Vanessa y Michel tienen un arreglo matrimonial muy moderno. Vanessa, que es modelo profesional, cuenta con el apoyo económico y publicitario que necesita para continuar con su carrera. Michel, que está dentro del armario, necesitaba una fachada heterosexual que le permita seguir jugando en un equipo de Primera sin que los rumores le fastidien los contratos publicitarios ni los directivos del club se le echen encima. Como dicen los ingleses: una situación winwin. —Michel es un cielo –le respondo. Alguna vez hemos quedado los cuatro a cenar en algún restaurante para que nos saquen fotos juntos, y me cae bien—. Javier sólo me pretende porque sabe que no me interesa. Es así de narcisista. No se puede creer que no haya caído rendida a sus encantos. Vanessa sonríe y se encoge de hombros. —No es tan malo como crees. Además, es sincero.
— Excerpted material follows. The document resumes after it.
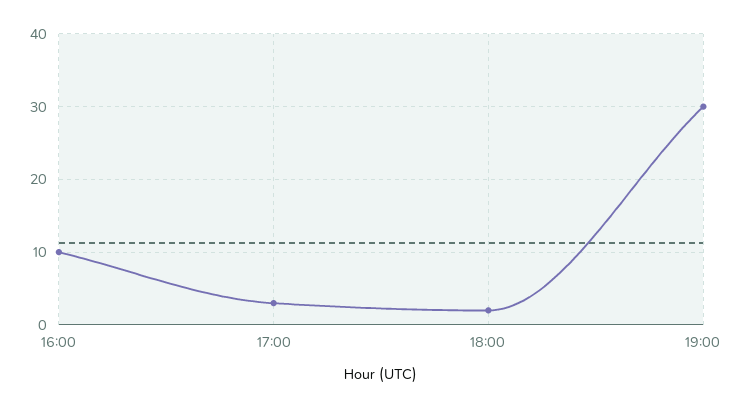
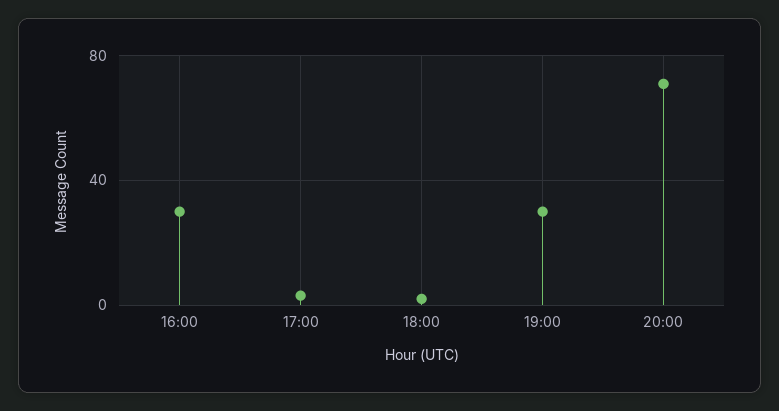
16:00: 10 -> 30
20:00: none -> 70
—Mira, en eso te doy la razón. Es raro encontrar hombres así. –Doy un sorbo a mi cubata—. ¿Quieres que le diga a Pedro que te lleve a casa? —No, gracias. Prefiero pedirme un taxi. —Vale, pues hasta la próxima. —Adiós, guapa. Vanessa se va y me deja sola con mis gafas, mi bikini y mi gin-tonic. Y mi maridito, que está haciendo largos en la piscina en modo Michael Phelps mientras bufa y ruge como un dragón. No tengo muy claro de si se está pavoneando o sólo ejercitando, pero corta el agua con sus brazadas de nadador como si quisiera desbordarla. A veces me pregunto si sería tan entusiasta en la cama, y me imagino debajo de él en medio de una follada vikinga. ¿Vanessa grita tan alto por darle emoción, o porque Javier es así de bueno? Y en todo caso, ¿qué más me da? Esto es un arreglo moderno y práctico, y yo tengo una


varita Hitachi que vale por cien machos ibéricos de medio pelo. Una mujer con la cabeza bien amueblada no necesita mucho más que eso. Javier Disfruto de la atención de Belén durante unos largos. Después se levanta como si nada, recoge el gin-tonic y la revista insulsa que debe de haber estado leyendo y se larga. Se larga. Me detengo en mitad de la piscina y me paso la mano por la cara para enjuagarme el agua. Apenas puedo creer lo que veo. Estoy a cien, con el pulso como un tambor y los músculos hinchados por el ejercicio, y ella se va. ¡Se va! A veces me pregunto si no me he casado con una lesbiana. O con una frígida. Pues anda que sería buena puntería. Yo, que he ganado todos los títulos que se puedan ganar en un club europeo (la Liga, la Copa, la Súper Copa, la Champions… Ya me entiendes) y que marqué el gol que nos dio la


victoria en aquella final en Milán (bueno, en realidad fue de penalti y Jáuregui ya había marcado uno antes, pero ese fue el que nos aseguró que ganábamos).